WD40.  The Crayola website recommends using WD40 to remove crayon from surfaces.  Spray it on, wipe it off (wash the spot afterwards).  It’s true, it works.  Why?  According to its MSDS (Material Safety Data Sheet) its biggest ingredient is Stoddard Solvent, which is mineral spirits.  Its second biggest ingredient is a petroleum base oil (please don’t admit that you believe the rumour that WD40 is made of fish oil).  We did not find WD40 to be quite as effective as Goo Gone, and in addition the smell of WD40 lingers in the house for a long time even after washing the wall, so we do not recommend WD40 as much as Goo Gone.  But if you’re looking for a quick method with something you may have around the house, it works. [rating:4]

Citra Solv.  Citra Solv is an environmentally friendly cleaner that claims to remove grease-based products.  It removed the crayon easily; however, we found it removed paint from some surfaces, and left a sheen that could not be cleaned off.  [rating:0]

Alcohol (and alcohol-based products).  We found rubbing alcohol removed latex paint.  We don’t recommend alcohol or alcohol-based products.  [rating:0]

Acetone.  We found that acetone damaged the paint surface and did not remove the crayon. [rating:0]

Are there any alternative methods to remove crayon From a wall?

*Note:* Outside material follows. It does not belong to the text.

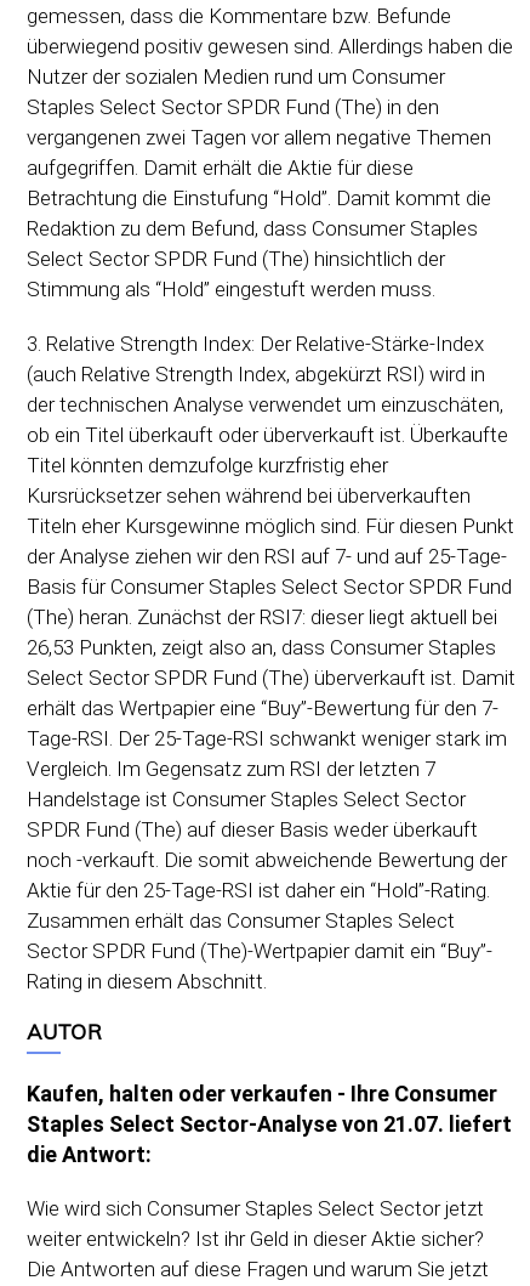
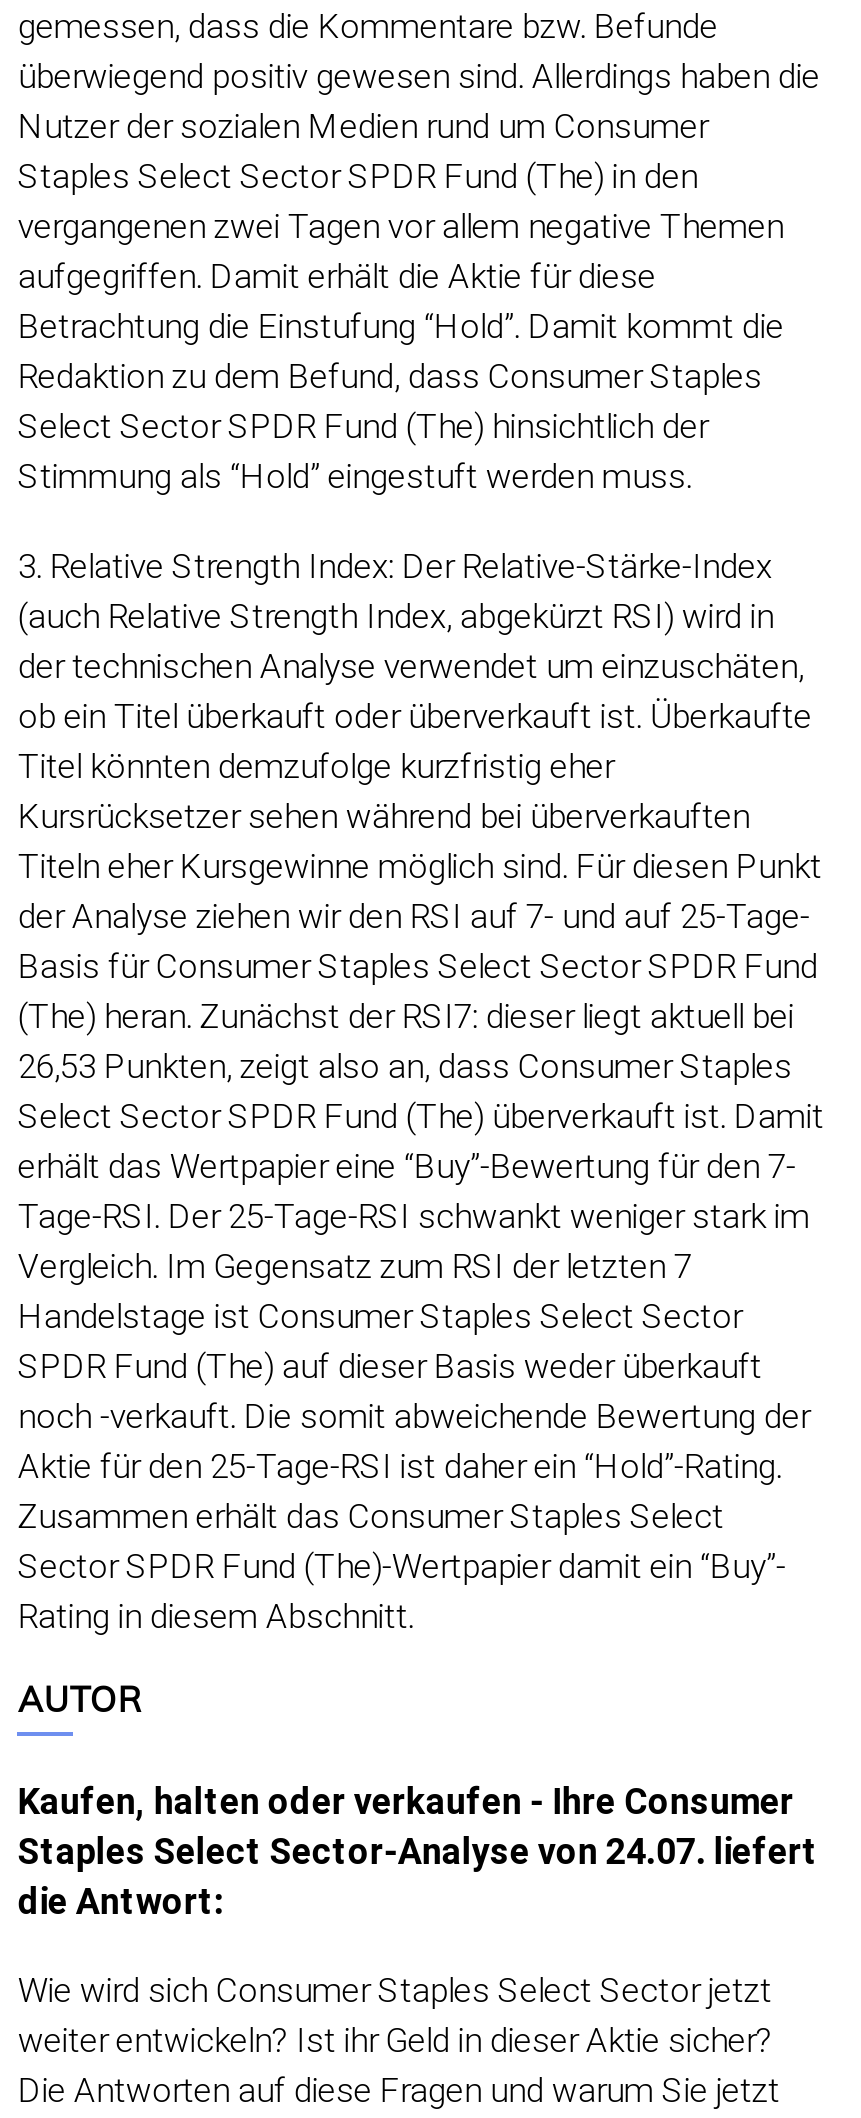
[27,1111,512,1137] Staples Select Sector-Analyse von 21.07. liefert -> [18,1830,818,1872] Staples Select Sector-Analyse von 24.07. liefert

Eucalyptus oil.  We tried eucalyptus oil, which is an essential oil, and can be purchased at health food stores.  An essential oil is a non-fatty oil, but derived from plant parts (leaves, twigs, etc.). We dabbed some on a cloth, rubbed it lightly on the crayon line, then left it for a minute before wiping it off.  We found one wall to be sensitive to it, in that if you scrubbed, it would remove some paint.  We solved this by dabbing it lightly on with a cloth, then rubbed it off with a cloth with mineral oil on it, thus diluting it.  We found this to be a good, environmentally friendly method if you want to avoid the use of chemicals.  Remember, test it on an inconspicuous patch of wall first – it may be that it is not effective on your paint.   It did not work quite as well as Goo Gone; however, it is an effective alternate method. [rating:2]

Our recommendations:

1. Goo Gone – best chemical method [rating:5]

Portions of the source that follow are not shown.